Earth is abandoned to environmental collapse, and the survivors who do not colonize the solar system band together to form the Exodus Fleet. They create a tightly knit commune, strictly conserve all their resources and begin their long journey searching for a new sun, a new planet to call home.
This is all ancient history by the time the novel opens. Presently, the Exodan fleet, alone with the rest of humanity back in Sol system, has joined the Galactic Commons, a peaceable confederation of the spacefaring races of the galaxy. They now no longer wander, but orbit a star set aside for them by the grace of the GC. Still, the Fleet exists apart from many planets of the GC, and their ways are seen as quaint by many.
And that’s the novel. It is simple in its execution. It sets out to show how this community functions, and it does just that. The narrative is carried by the able hands of five characters whose paths barely and briefly intersect within these pages — unlike Long Way, none of the characters know each other, at least at first. I haven’t read such an (apparently) realistic demonstration of anarcho-communism since I finished Ursula K. Le Guin’s The Dispossessed, and this novel has hardly any of the latter’s philosophical pretensions.

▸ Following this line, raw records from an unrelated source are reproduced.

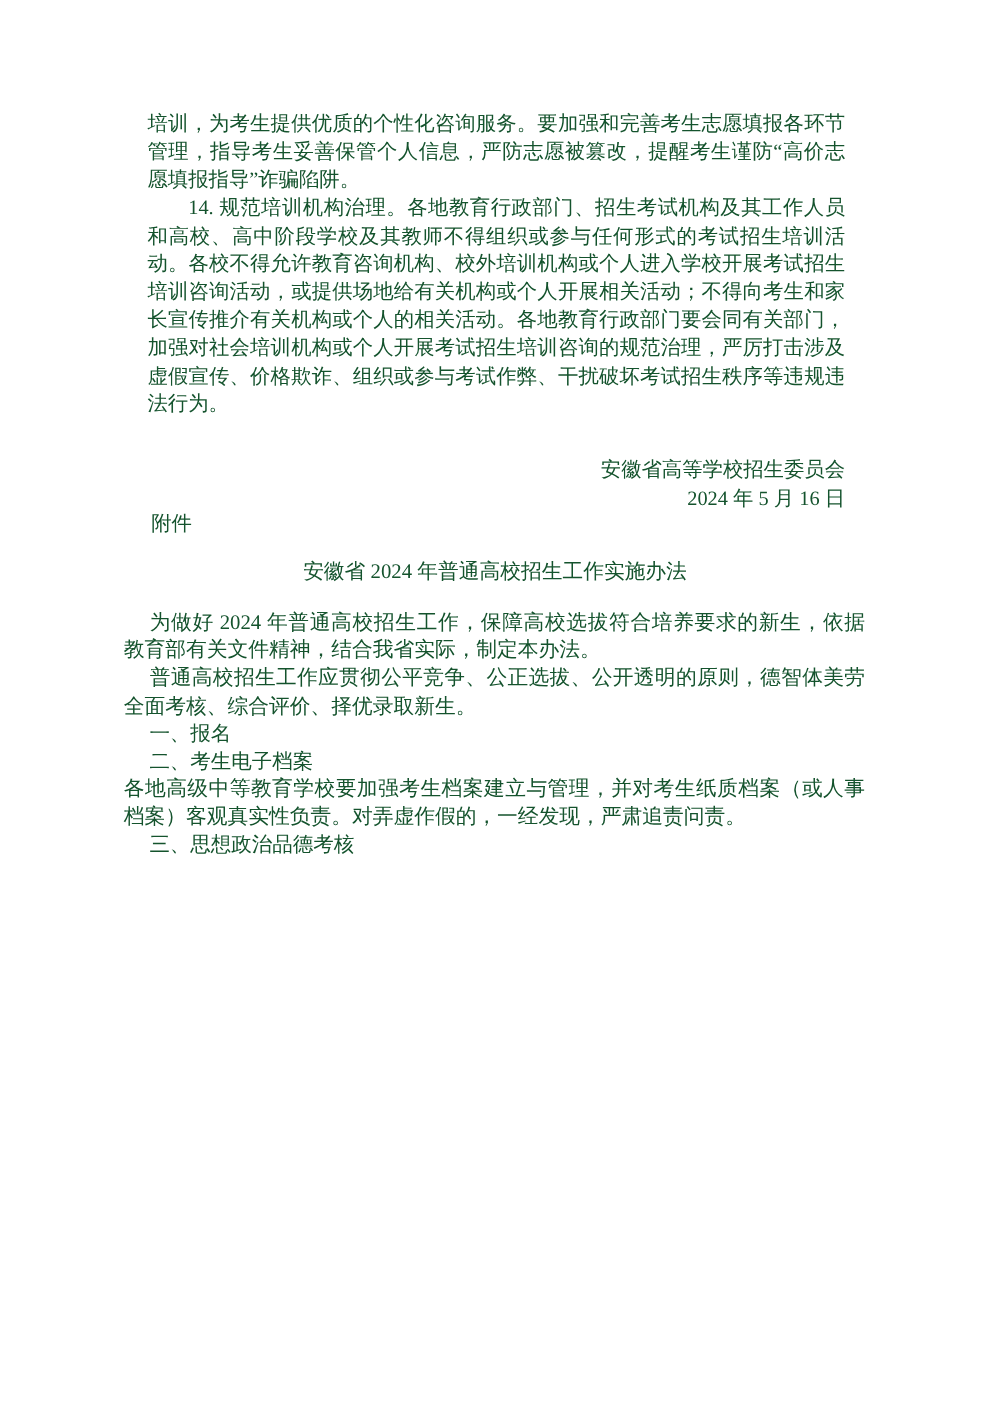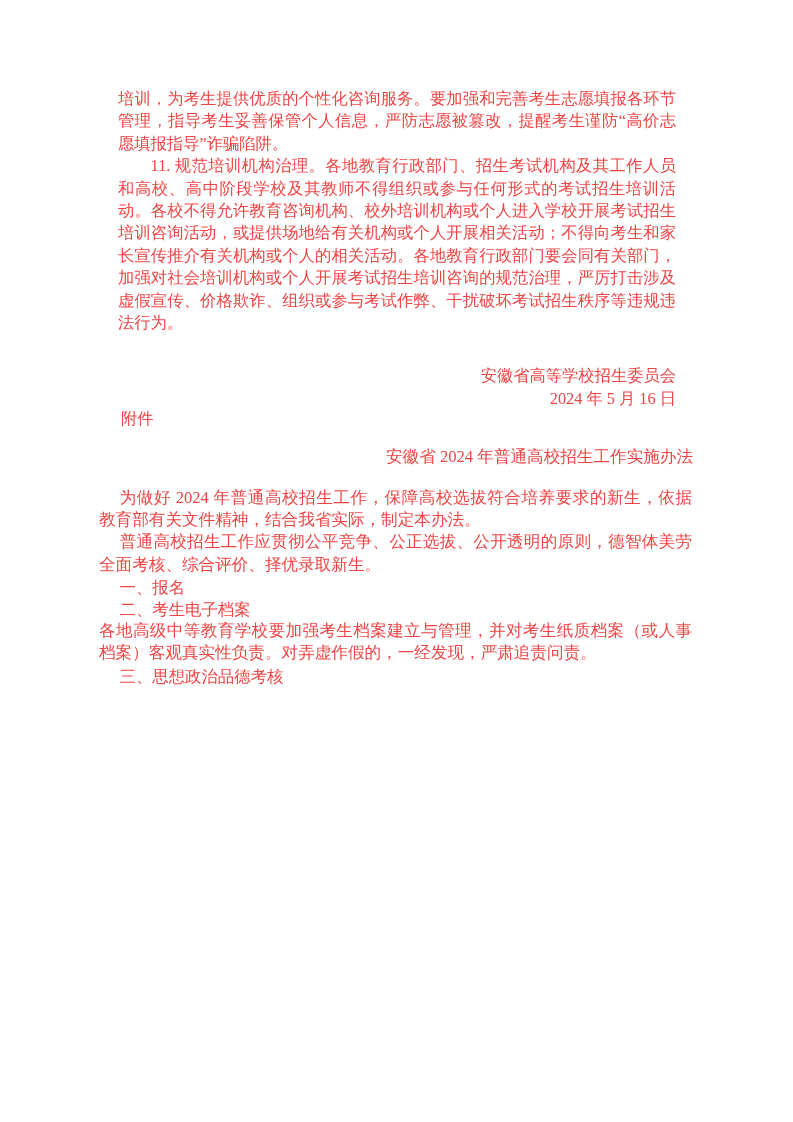"培训，为考生提供优质的个性化咨询服务。要加强和完善考生志愿填报各环节管理，指导考" .page { color: #ef4444 -> #14532d }
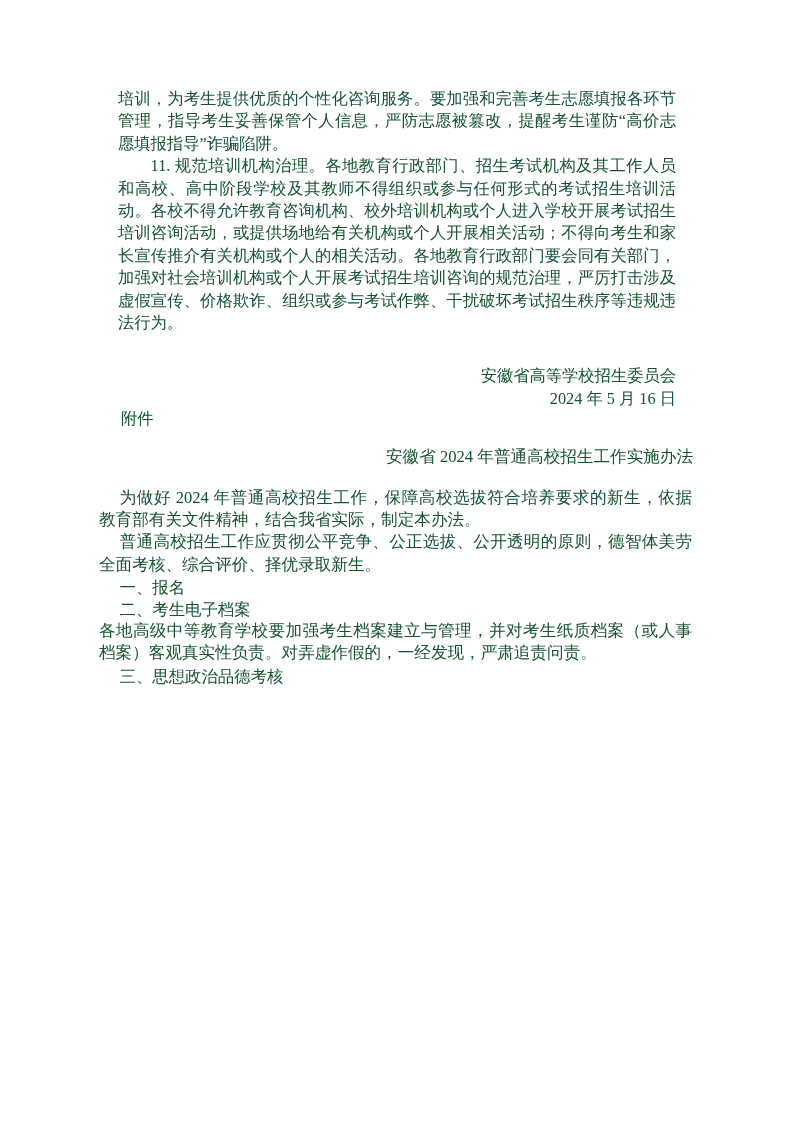"11." p.indent { text: 11 -> 14 }
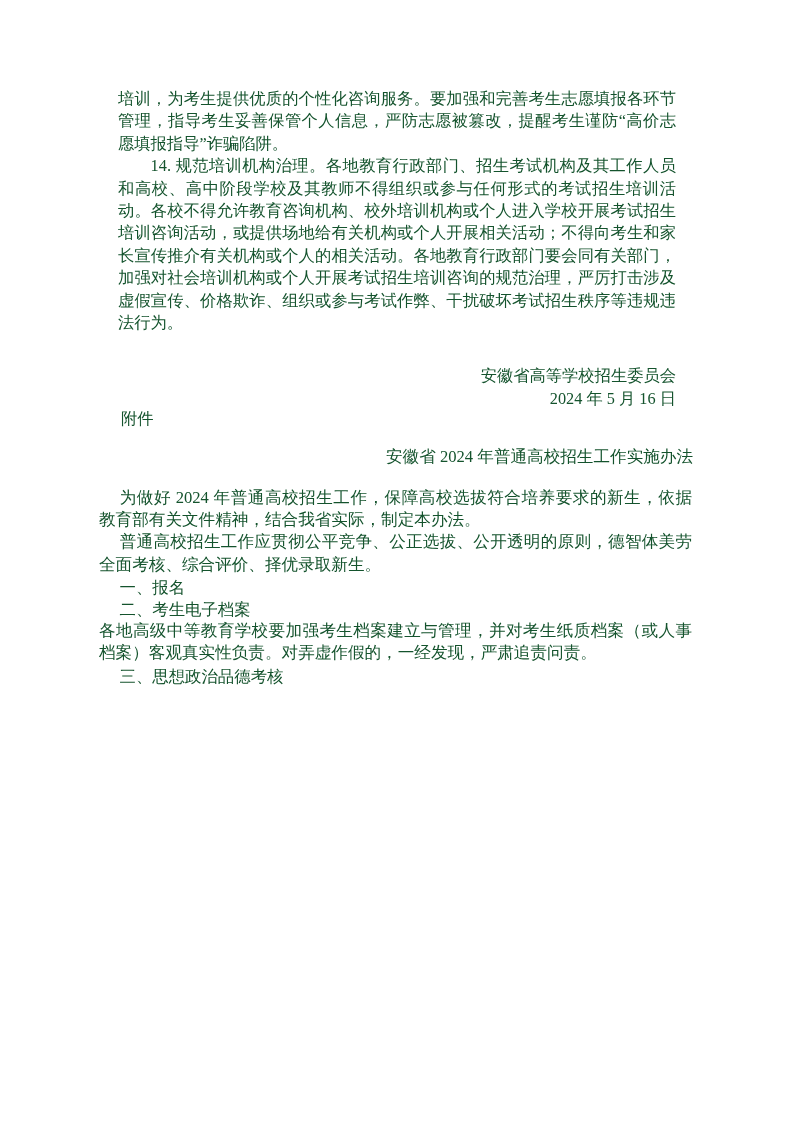"安徽省 2024 年普通高校招生工作实施办法" .attach-title { text-align: right -> center }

Chamber’s work is far more practical in tone. Indeed, her strength is not in recording great conflicts, demonstrating profound truths or creating showy, intricate plots (though this one is still excellently paced). She revels in quieter, domestic portraits, brief but memorable. If there is a weakness to be found in Spaceborn, it is in how neatly each character’s arc resolves in tandem with the others. Real life is rarely so cathartic, but then again, perhaps that is why we love stories so much.
This story is a good one, simple and well told. Pick it up.